### Work required
Work out how many lines in these entries include the string "Creative", and give only that figure.

········

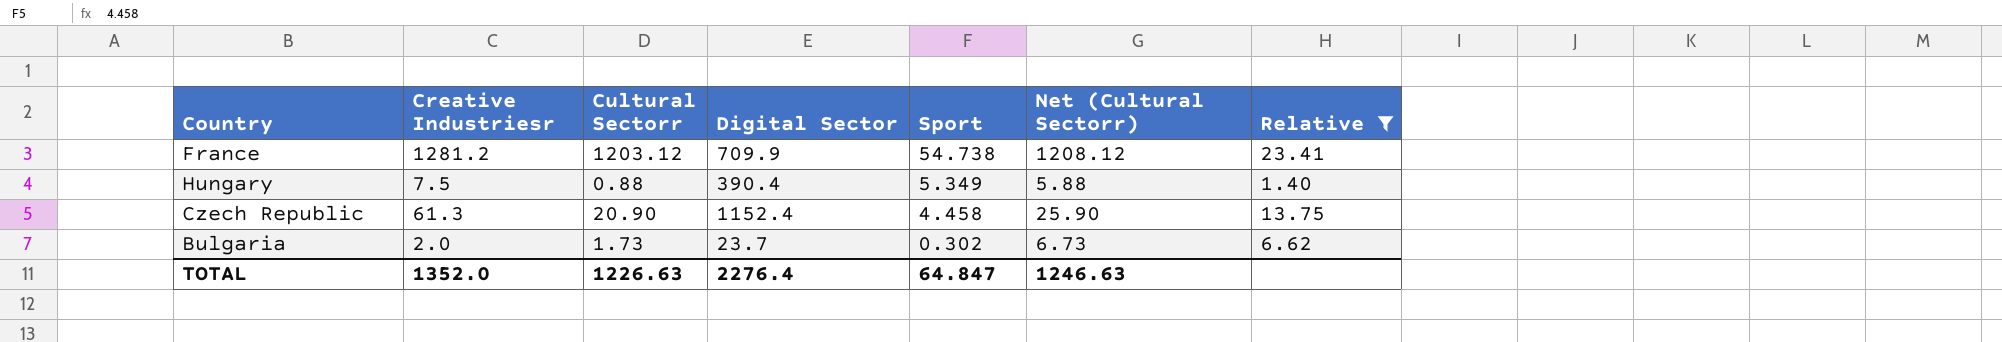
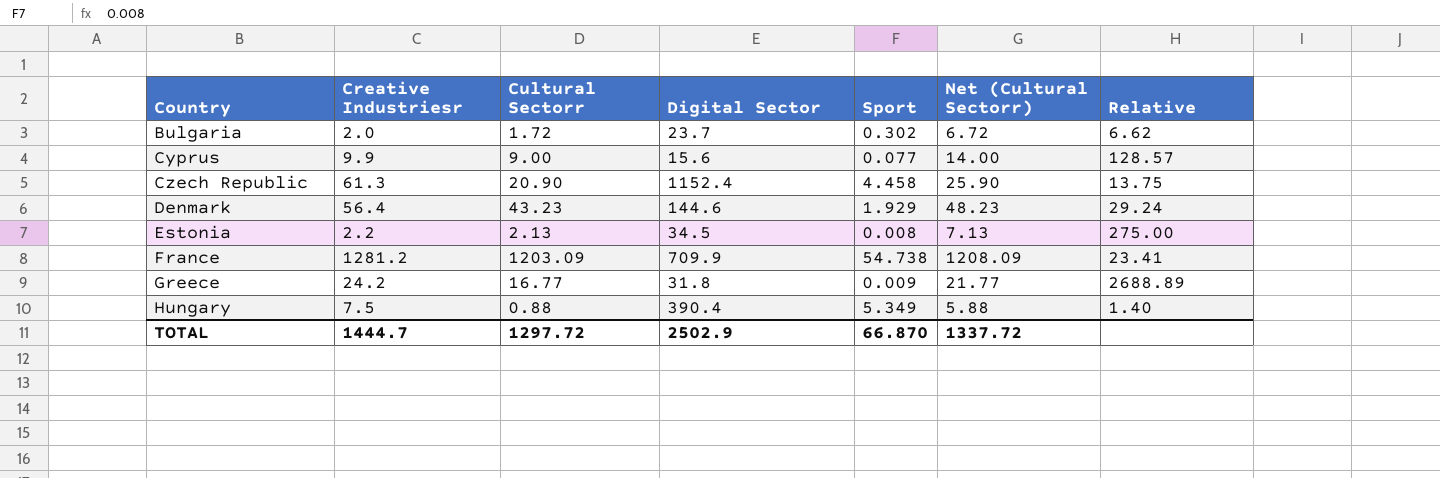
filter: Relative <= 23.41 -> none
row order: Sport descending -> Country ascending
Bulgaria | Cultural Sectorr: 1.73 -> 1.72
Bulgaria | Net (Cultural Sectorr): 6.73 -> 6.72
France | Cultural Sectorr: 1203.12 -> 1203.09
France | Net (Cultural Sectorr): 1208.12 -> 1208.09
TOTAL | Creative Industriesr: 1352.0 -> 1444.7
TOTAL | Cultural Sectorr: 1226.63 -> 1297.72
TOTAL | Digital Sector: 2276.4 -> 2502.9
TOTAL | Sport: 64.847 -> 66.870
TOTAL | Net (Cultural Sectorr): 1246.63 -> 1337.72

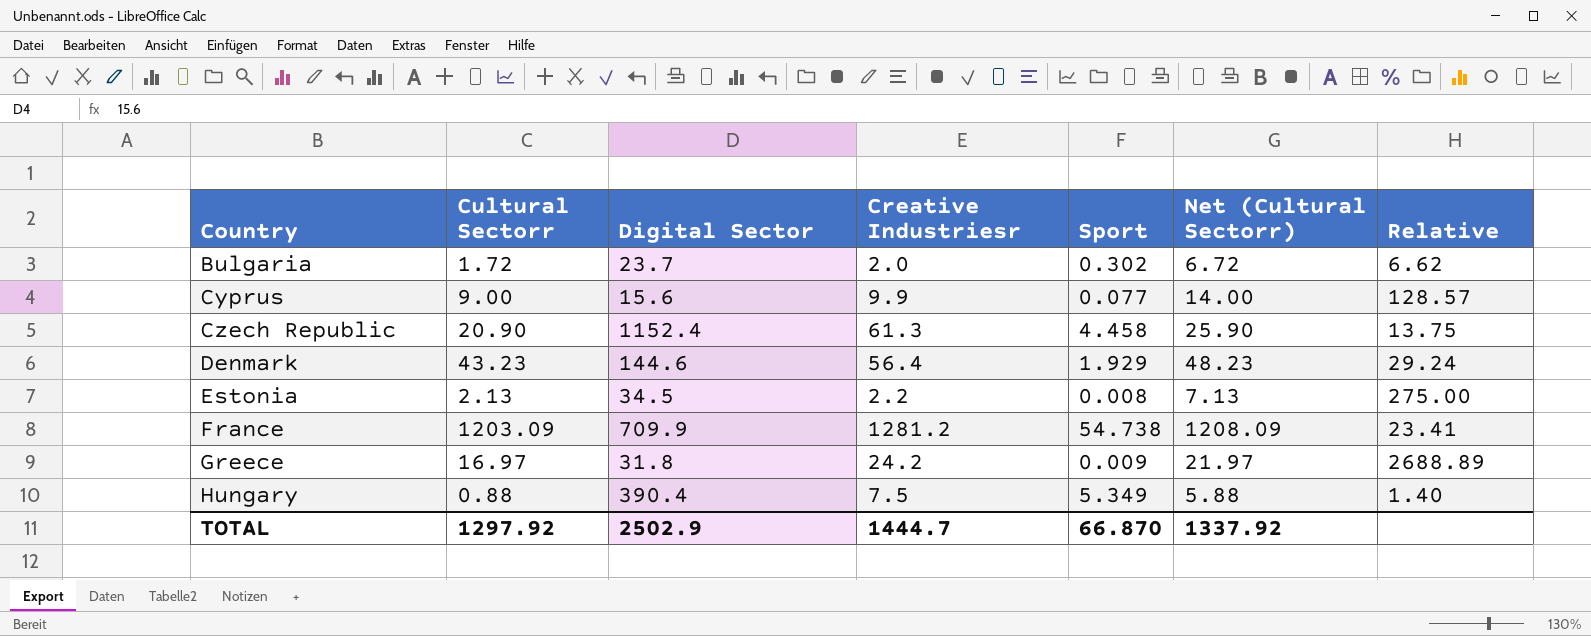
column Creative Industriesr | position: 2 -> 4
Greece | Cultural Sectorr: 16.77 -> 16.97
Greece | Net (Cultural Sectorr): 21.77 -> 21.97
TOTAL | Cultural Sectorr: 1297.72 -> 1297.92
TOTAL | Net (Cultural Sectorr): 1337.72 -> 1337.92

········

### Solved exercise
2